--- Exercise instructions ---
A complete response lists each line of the data below that includes the word "三是改革创新推动人才人事工作".
= Beginning of Section =
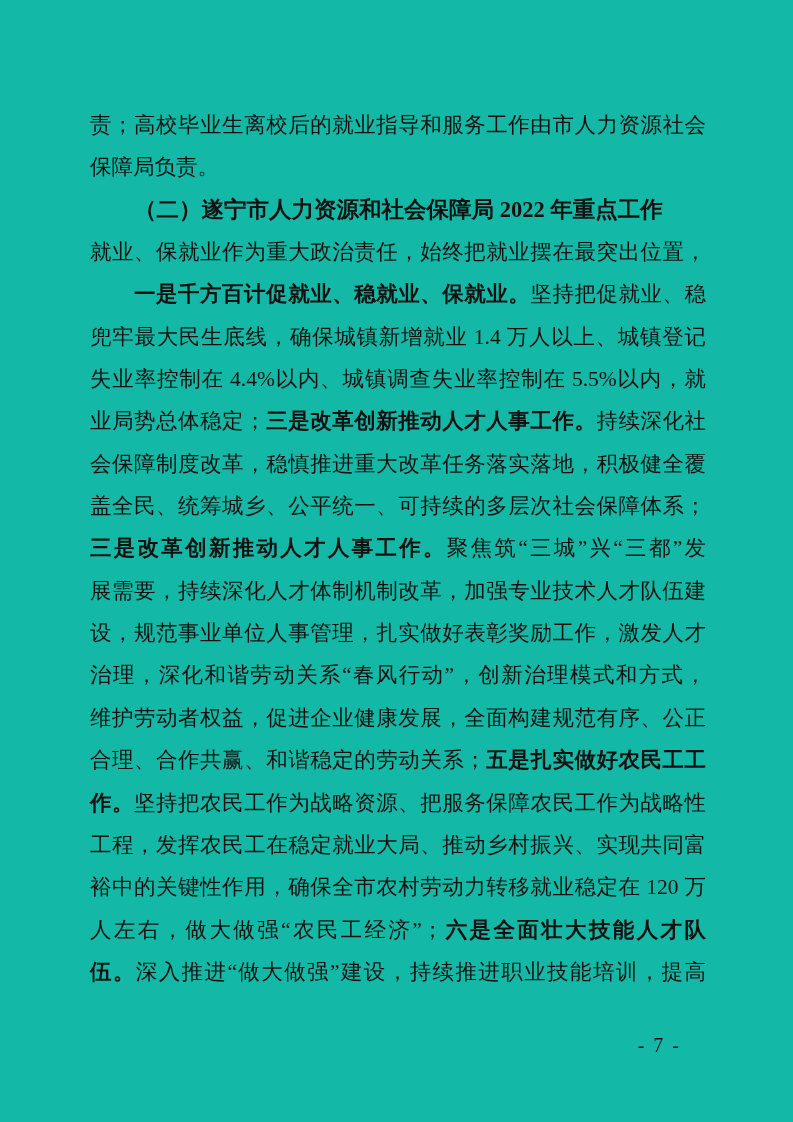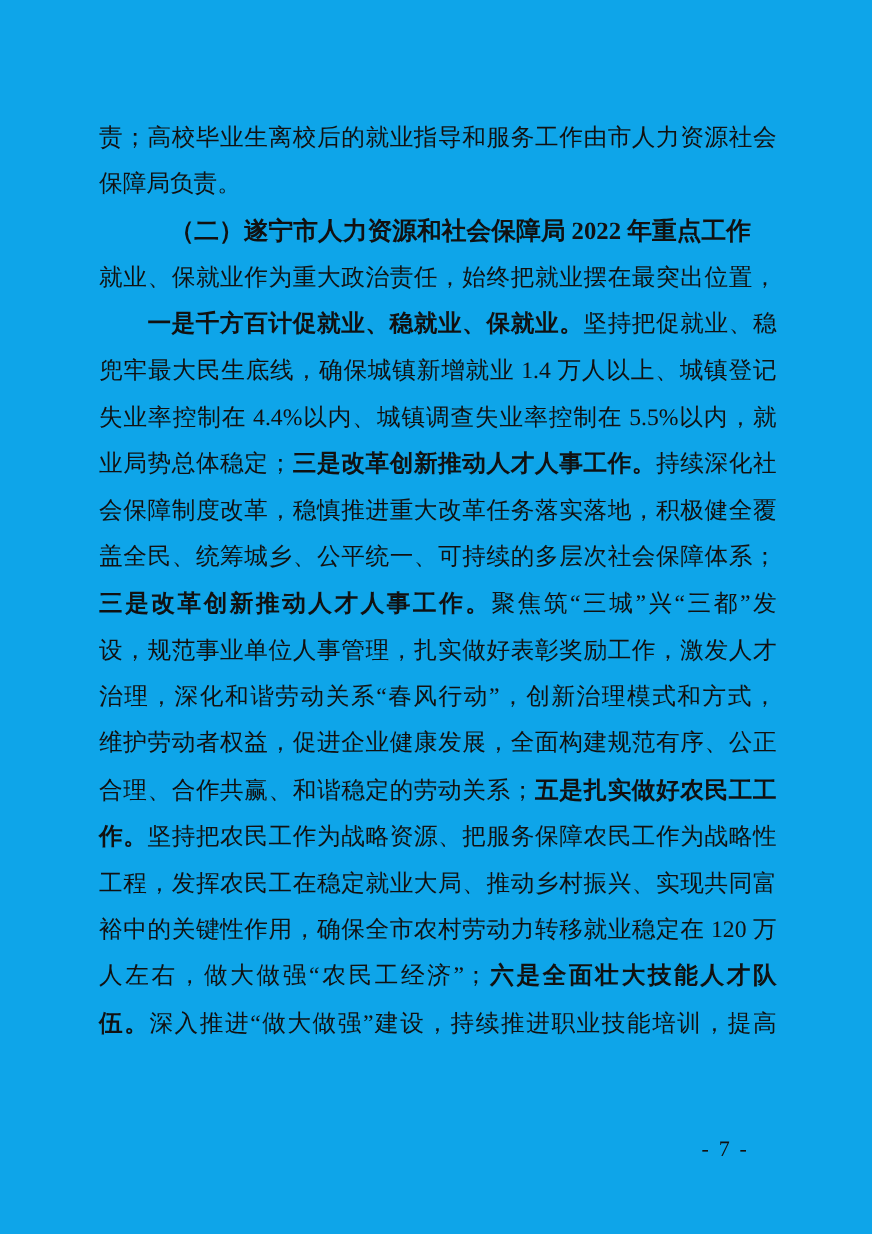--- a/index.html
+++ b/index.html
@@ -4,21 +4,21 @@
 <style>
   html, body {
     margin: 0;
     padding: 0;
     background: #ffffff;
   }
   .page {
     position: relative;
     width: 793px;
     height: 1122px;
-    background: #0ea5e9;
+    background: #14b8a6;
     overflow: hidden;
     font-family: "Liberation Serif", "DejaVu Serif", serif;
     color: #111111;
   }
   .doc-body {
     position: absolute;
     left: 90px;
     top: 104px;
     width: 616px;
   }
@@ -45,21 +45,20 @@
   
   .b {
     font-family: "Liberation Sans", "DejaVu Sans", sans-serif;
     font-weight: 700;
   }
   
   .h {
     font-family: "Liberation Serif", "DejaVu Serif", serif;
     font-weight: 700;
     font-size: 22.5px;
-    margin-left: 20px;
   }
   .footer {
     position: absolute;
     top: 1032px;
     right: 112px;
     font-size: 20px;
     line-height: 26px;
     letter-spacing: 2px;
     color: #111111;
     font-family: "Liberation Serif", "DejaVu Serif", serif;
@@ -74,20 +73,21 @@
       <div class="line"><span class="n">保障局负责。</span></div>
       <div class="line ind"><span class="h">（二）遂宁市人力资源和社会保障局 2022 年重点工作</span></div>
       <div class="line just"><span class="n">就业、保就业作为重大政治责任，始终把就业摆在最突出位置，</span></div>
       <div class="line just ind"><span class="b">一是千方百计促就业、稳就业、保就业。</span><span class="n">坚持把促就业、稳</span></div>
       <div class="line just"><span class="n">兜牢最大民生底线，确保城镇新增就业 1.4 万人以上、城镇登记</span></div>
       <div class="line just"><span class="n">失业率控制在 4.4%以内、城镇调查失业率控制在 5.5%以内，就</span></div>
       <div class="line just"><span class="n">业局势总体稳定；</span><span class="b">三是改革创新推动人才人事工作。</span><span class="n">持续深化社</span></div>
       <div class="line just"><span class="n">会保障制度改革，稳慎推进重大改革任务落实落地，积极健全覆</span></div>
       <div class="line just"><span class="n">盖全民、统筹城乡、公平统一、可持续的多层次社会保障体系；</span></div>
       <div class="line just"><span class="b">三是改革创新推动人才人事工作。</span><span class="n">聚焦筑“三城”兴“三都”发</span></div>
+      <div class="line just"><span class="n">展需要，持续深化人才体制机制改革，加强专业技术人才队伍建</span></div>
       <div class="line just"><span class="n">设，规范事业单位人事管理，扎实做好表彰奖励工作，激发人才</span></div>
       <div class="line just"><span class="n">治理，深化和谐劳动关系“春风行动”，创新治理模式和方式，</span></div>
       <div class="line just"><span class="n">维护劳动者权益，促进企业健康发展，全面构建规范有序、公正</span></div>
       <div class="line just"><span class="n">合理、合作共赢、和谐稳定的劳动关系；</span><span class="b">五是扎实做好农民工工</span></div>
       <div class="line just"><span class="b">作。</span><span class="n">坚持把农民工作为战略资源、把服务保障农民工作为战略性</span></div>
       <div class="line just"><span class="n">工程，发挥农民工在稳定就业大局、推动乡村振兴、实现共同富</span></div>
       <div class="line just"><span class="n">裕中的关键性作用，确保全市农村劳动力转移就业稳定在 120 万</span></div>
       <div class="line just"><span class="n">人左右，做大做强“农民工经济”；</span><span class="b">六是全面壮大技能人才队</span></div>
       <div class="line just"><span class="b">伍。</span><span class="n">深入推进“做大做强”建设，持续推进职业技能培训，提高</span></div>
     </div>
= End of Section =
--- Final answer ---
       <div class="line just"><span class="n">业局势总体稳定；</span><span class="b">三是改革创新推动人才人事工作。</span><span class="n">持续深化社</span></div>
       <div class="line just"><span class="b">三是改革创新推动人才人事工作。</span><span class="n">聚焦筑“三城”兴“三都”发</span></div>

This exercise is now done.